● WHAT NEEDS TO BE DONE
What you give back from the listing below should be an exact copy of the lines from the one with "205 | Rate_orig.: 0.964% -> 0.976%" down to the one with "row 167: Missed", and it should contain no pictures.

● PROVIDED MATERIAL
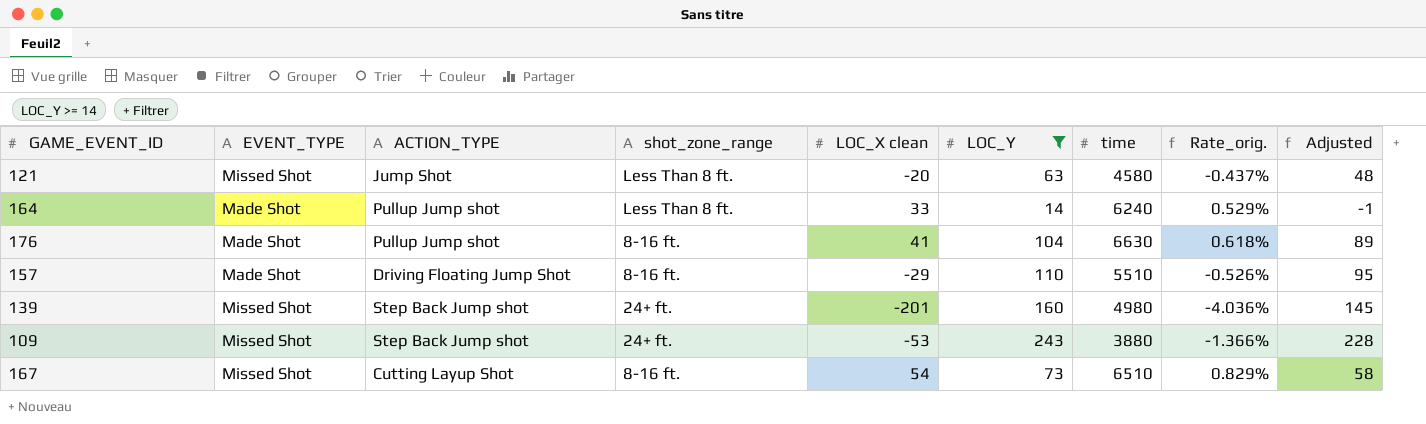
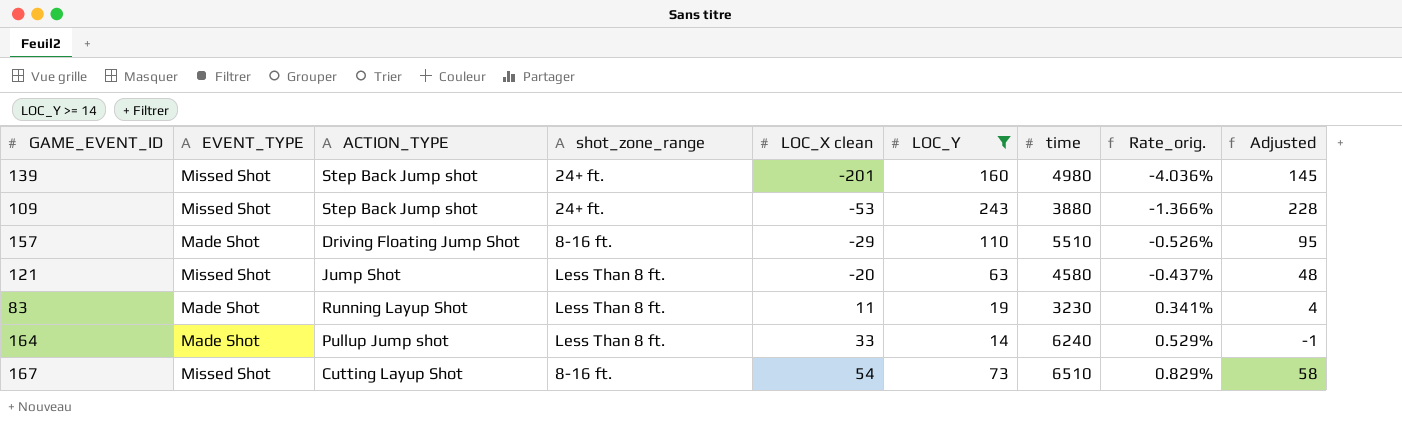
row order: none -> LOC_X clean ascending
row 176: Made Shot | Pullup Jump shot | 8-16 ft. | 41 | 104 | 6630 | 0.618% | 89 -> none
row 83: none -> Made Shot | Running Layup Shot | Less Than 8 ft. | 11 | 19 | 3230 | 0.341% | 4

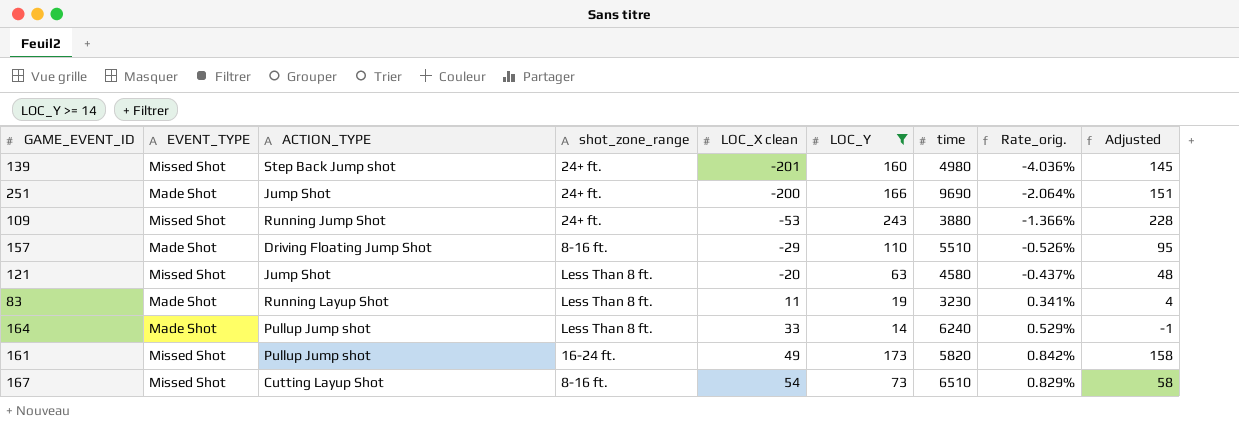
row 251: none -> Made Shot | Jump Shot | 24+ ft. | -200 | 166 | 9690 | -2.064% | 151
109 | ACTION_TYPE: Step Back Jump shot -> Running Jump Shot
row 161: none -> Missed Shot | Pullup Jump shot | 16-24 ft. | 49 | 173 | 5820 | 0.842% | 158

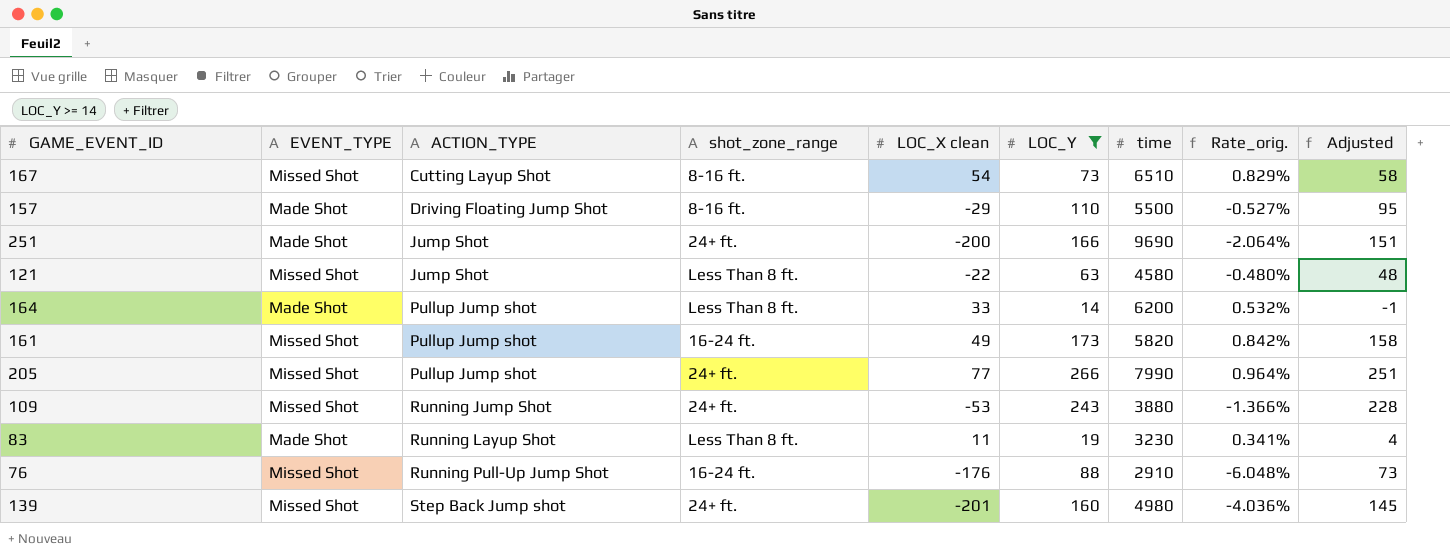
row order: LOC_X clean ascending -> ACTION_TYPE ascending
157 | time: 5510 -> 5500
157 | Rate_orig.: -0.526% -> -0.527%
121 | LOC_X clean: -20 -> -22
121 | Rate_orig.: -0.437% -> -0.480%
164 | time: 6240 -> 6200
164 | Rate_orig.: 0.529% -> 0.532%
row 205: none -> Missed Shot | Pullup Jump shot | 24+ ft. | 77 | 266 | 7990 | 0.964% | 251
row 76: none -> Missed Shot | Running Pull-Up Jump Shot | 16-24 ft. | -176 | 88 | 2910 | -6.048% | 73

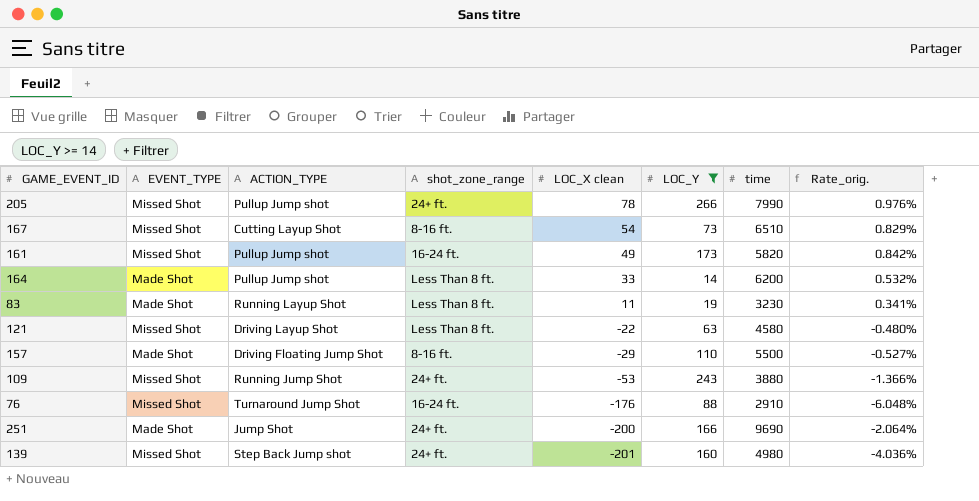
row order: ACTION_TYPE ascending -> LOC_X clean descending
column Adjusted | formula: [LOC_Y] - 15 -> none
205 | LOC_X clean: 77 -> 78
205 | Rate_orig.: 0.964% -> 0.976%
121 | ACTION_TYPE: Jump Shot -> Driving Layup Shot
76 | ACTION_TYPE: Running Pull-Up Jump Shot -> Turnaround Jump Shot

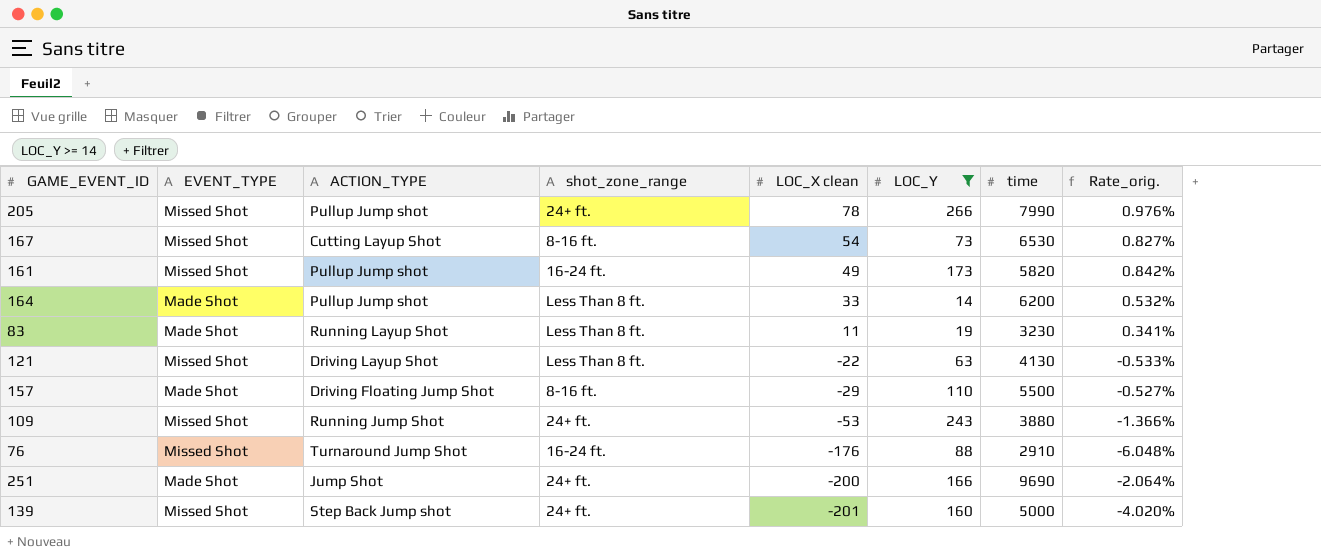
167 | time: 6510 -> 6530
167 | Rate_orig.: 0.829% -> 0.827%
121 | time: 4580 -> 4130
121 | Rate_orig.: -0.480% -> -0.533%
139 | time: 4980 -> 5000
139 | Rate_orig.: -4.036% -> -4.020%

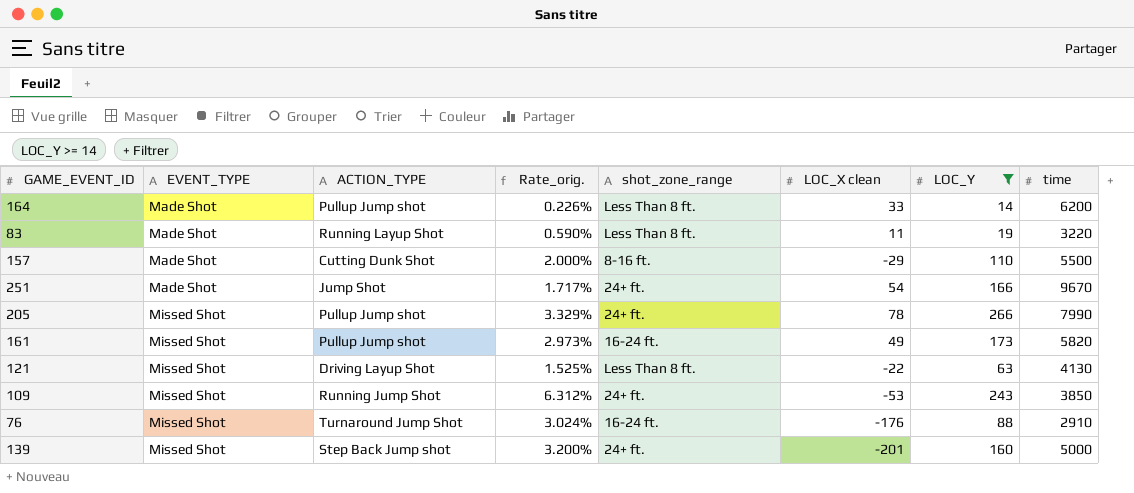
row order: LOC_X clean descending -> EVENT_TYPE ascending
column Rate_orig. | formula: [LOC_X clean] / [time] -> [LOC_Y] / [time]
column Rate_orig. | position: 8 -> 4
row 167: Missed Shot | Cutting Layup Shot | 8-16 ft. | 54 | 73 | 6530 | 0.827% -> none
83 | time: 3230 -> 3220
157 | ACTION_TYPE: Driving Floating Jump Shot -> Cutting Dunk Shot
251 | LOC_X clean: -200 -> 54
251 | time: 9690 -> 9670
109 | time: 3880 -> 3850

● TASK OUTPUT
205 | Rate_orig.: 0.964% -> 0.976%
121 | ACTION_TYPE: Jump Shot -> Driving Layup Shot
76 | ACTION_TYPE: Running Pull-Up Jump Shot -> Turnaround Jump Shot

167 | time: 6510 -> 6530
167 | Rate_orig.: 0.829% -> 0.827%
121 | time: 4580 -> 4130
121 | Rate_orig.: -0.480% -> -0.533%
139 | time: 4980 -> 5000
139 | Rate_orig.: -4.036% -> -4.020%

row order: LOC_X clean descending -> EVENT_TYPE ascending
column Rate_orig. | formula: [LOC_X clean] / [time] -> [LOC_Y] / [time]
column Rate_orig. | position: 8 -> 4
row 167: Missed Shot | Cutting Layup Shot | 8-16 ft. | 54 | 73 | 6530 | 0.827% -> none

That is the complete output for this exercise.